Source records
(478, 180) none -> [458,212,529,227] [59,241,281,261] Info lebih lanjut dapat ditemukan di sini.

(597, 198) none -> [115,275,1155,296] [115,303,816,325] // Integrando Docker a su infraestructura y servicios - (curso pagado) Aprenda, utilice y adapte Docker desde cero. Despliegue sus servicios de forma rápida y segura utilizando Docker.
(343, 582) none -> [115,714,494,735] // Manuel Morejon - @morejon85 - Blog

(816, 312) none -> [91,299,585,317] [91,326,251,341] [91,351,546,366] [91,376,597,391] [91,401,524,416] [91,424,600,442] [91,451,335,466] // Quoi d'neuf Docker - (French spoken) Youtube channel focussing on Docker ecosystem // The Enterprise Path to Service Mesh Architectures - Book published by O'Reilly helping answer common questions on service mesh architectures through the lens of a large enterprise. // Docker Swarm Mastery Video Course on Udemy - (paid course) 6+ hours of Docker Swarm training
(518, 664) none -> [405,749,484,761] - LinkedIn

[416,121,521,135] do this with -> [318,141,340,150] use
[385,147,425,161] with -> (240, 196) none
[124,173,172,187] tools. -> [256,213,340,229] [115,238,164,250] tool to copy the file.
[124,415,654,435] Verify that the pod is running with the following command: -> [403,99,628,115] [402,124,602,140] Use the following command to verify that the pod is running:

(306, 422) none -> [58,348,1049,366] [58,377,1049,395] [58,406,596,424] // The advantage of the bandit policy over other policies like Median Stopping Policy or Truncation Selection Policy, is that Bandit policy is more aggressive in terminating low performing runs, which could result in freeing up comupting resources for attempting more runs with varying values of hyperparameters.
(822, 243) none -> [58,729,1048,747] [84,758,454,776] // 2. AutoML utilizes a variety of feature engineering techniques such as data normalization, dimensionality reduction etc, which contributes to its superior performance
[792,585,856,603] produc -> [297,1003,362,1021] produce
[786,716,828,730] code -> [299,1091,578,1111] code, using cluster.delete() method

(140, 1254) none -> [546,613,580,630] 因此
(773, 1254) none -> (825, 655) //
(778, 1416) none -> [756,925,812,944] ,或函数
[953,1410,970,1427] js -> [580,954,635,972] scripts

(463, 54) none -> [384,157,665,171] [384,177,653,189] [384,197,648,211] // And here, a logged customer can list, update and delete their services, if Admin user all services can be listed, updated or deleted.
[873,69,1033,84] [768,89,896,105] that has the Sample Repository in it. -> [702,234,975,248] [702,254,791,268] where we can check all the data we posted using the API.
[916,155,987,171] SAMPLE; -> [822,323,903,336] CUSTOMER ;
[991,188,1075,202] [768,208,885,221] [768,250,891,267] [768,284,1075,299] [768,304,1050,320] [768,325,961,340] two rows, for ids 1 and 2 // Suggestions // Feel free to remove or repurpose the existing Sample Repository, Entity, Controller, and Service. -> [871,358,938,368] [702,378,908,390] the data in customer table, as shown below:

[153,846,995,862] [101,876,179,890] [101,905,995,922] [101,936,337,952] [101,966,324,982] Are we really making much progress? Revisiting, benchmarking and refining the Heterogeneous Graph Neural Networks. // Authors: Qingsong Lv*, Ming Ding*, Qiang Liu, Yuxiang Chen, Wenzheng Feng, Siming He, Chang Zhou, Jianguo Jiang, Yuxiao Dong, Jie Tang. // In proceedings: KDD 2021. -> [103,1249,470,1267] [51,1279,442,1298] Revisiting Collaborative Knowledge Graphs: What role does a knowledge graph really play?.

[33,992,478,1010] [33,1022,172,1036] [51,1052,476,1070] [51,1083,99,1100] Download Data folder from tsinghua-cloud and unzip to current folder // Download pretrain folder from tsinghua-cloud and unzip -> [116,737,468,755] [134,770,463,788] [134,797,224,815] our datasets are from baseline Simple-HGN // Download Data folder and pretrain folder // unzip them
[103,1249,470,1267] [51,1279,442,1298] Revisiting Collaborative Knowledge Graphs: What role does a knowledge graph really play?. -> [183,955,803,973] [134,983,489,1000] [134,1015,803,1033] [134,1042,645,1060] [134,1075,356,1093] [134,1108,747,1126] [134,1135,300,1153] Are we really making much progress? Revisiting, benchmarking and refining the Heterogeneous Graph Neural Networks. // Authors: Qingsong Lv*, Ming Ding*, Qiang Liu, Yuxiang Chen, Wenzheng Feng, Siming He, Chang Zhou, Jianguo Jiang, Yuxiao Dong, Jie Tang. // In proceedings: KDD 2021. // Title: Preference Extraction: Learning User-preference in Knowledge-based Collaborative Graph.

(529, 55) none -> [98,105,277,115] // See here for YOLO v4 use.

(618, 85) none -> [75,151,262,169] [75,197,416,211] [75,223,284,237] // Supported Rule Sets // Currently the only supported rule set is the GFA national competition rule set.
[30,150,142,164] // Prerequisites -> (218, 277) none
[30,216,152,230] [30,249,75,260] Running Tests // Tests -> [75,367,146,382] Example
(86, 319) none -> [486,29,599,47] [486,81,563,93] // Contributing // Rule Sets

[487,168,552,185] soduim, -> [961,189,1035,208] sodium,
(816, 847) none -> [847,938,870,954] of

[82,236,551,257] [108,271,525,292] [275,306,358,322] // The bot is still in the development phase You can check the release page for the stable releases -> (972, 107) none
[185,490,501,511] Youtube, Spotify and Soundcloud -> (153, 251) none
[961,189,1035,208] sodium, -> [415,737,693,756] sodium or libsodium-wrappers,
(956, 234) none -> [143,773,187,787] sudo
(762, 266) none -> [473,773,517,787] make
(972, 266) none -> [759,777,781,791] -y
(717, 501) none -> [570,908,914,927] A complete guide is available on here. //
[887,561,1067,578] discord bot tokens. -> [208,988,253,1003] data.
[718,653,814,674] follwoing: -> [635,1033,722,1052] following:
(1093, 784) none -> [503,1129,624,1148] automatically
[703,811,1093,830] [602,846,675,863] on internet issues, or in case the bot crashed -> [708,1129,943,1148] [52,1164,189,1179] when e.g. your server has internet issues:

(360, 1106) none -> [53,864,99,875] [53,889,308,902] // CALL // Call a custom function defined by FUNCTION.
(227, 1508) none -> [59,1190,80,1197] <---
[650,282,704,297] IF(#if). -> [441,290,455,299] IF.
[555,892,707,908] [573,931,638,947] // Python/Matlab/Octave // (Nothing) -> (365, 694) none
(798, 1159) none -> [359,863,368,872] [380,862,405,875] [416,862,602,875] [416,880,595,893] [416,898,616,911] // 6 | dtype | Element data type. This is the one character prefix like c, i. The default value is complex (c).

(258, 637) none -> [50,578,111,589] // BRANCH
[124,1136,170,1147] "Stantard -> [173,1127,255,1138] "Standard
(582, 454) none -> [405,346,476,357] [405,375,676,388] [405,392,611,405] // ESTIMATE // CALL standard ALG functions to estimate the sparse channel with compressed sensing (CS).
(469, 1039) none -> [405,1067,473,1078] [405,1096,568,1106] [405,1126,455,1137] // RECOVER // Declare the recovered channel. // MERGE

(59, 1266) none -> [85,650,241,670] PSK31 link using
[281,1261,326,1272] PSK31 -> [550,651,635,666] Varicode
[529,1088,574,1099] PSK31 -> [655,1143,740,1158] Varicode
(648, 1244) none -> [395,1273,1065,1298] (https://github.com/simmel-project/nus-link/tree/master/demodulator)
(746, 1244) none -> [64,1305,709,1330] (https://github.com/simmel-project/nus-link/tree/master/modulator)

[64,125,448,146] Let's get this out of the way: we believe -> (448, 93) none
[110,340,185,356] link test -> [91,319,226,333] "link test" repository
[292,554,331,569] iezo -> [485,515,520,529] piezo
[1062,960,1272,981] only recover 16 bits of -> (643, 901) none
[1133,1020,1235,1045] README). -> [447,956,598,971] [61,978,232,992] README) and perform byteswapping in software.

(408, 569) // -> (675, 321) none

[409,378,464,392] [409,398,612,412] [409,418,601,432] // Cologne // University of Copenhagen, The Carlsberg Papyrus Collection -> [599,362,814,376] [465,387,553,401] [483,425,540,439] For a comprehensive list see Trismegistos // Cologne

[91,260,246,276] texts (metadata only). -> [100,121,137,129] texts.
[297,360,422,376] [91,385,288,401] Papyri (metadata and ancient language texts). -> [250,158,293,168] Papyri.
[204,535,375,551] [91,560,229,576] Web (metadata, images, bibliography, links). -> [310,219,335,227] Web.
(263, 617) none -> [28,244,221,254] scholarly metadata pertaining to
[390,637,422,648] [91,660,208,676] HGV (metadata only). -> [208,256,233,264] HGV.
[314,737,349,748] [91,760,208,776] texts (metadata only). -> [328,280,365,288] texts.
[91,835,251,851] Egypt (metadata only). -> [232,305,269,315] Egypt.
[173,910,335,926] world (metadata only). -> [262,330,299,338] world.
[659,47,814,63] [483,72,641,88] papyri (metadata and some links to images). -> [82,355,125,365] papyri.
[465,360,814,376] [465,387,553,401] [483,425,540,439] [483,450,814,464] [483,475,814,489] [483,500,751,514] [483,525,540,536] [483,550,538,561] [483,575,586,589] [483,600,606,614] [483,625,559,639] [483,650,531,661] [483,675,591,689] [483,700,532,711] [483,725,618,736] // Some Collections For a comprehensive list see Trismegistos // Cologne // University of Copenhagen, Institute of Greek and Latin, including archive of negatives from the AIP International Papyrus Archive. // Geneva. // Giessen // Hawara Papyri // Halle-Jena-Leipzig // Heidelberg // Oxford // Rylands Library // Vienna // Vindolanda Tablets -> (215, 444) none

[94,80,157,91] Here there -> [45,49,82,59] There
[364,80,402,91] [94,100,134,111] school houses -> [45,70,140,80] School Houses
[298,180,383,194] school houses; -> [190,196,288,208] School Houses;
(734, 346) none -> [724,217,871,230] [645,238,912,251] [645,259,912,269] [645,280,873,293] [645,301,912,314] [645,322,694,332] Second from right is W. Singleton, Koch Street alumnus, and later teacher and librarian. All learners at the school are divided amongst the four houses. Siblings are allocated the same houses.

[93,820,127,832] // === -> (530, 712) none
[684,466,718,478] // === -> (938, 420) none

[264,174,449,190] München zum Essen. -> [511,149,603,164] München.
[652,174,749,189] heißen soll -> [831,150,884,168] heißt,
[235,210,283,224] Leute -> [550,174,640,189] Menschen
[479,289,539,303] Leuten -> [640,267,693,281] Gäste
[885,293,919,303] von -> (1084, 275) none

#### [Directions]
What you return must be an exact retyping of the lines above starting at the line with "[718,653,814,674] follwoing: ->" and ending at the line with "[292,554,331,569] iezo ->", and nothing besides.

#### [The completed task]
[718,653,814,674] follwoing: -> [635,1033,722,1052] following:
(1093, 784) none -> [503,1129,624,1148] automatically
[703,811,1093,830] [602,846,675,863] on internet issues, or in case the bot crashed -> [708,1129,943,1148] [52,1164,189,1179] when e.g. your server has internet issues:

(360, 1106) none -> [53,864,99,875] [53,889,308,902] // CALL // Call a custom function defined by FUNCTION.
(227, 1508) none -> [59,1190,80,1197] <---
[650,282,704,297] IF(#if). -> [441,290,455,299] IF.
[555,892,707,908] [573,931,638,947] // Python/Matlab/Octave // (Nothing) -> (365, 694) none
(798, 1159) none -> [359,863,368,872] [380,862,405,875] [416,862,602,875] [416,880,595,893] [416,898,616,911] // 6 | dtype | Element data type. This is the one character prefix like c, i. The default value is complex (c).

(258, 637) none -> [50,578,111,589] // BRANCH
[124,1136,170,1147] "Stantard -> [173,1127,255,1138] "Standard
(582, 454) none -> [405,346,476,357] [405,375,676,388] [405,392,611,405] // ESTIMATE // CALL standard ALG functions to estimate the sparse channel with compressed sensing (CS).
(469, 1039) none -> [405,1067,473,1078] [405,1096,568,1106] [405,1126,455,1137] // RECOVER // Declare the recovered channel. // MERGE

(59, 1266) none -> [85,650,241,670] PSK31 link using
[281,1261,326,1272] PSK31 -> [550,651,635,666] Varicode
[529,1088,574,1099] PSK31 -> [655,1143,740,1158] Varicode
(648, 1244) none -> [395,1273,1065,1298] (https://github.com/simmel-project/nus-link/tree/master/demodulator)
(746, 1244) none -> [64,1305,709,1330] (https://github.com/simmel-project/nus-link/tree/master/modulator)

[64,125,448,146] Let's get this out of the way: we believe -> (448, 93) none
[110,340,185,356] link test -> [91,319,226,333] "link test" repository
[292,554,331,569] iezo -> [485,515,520,529] piezo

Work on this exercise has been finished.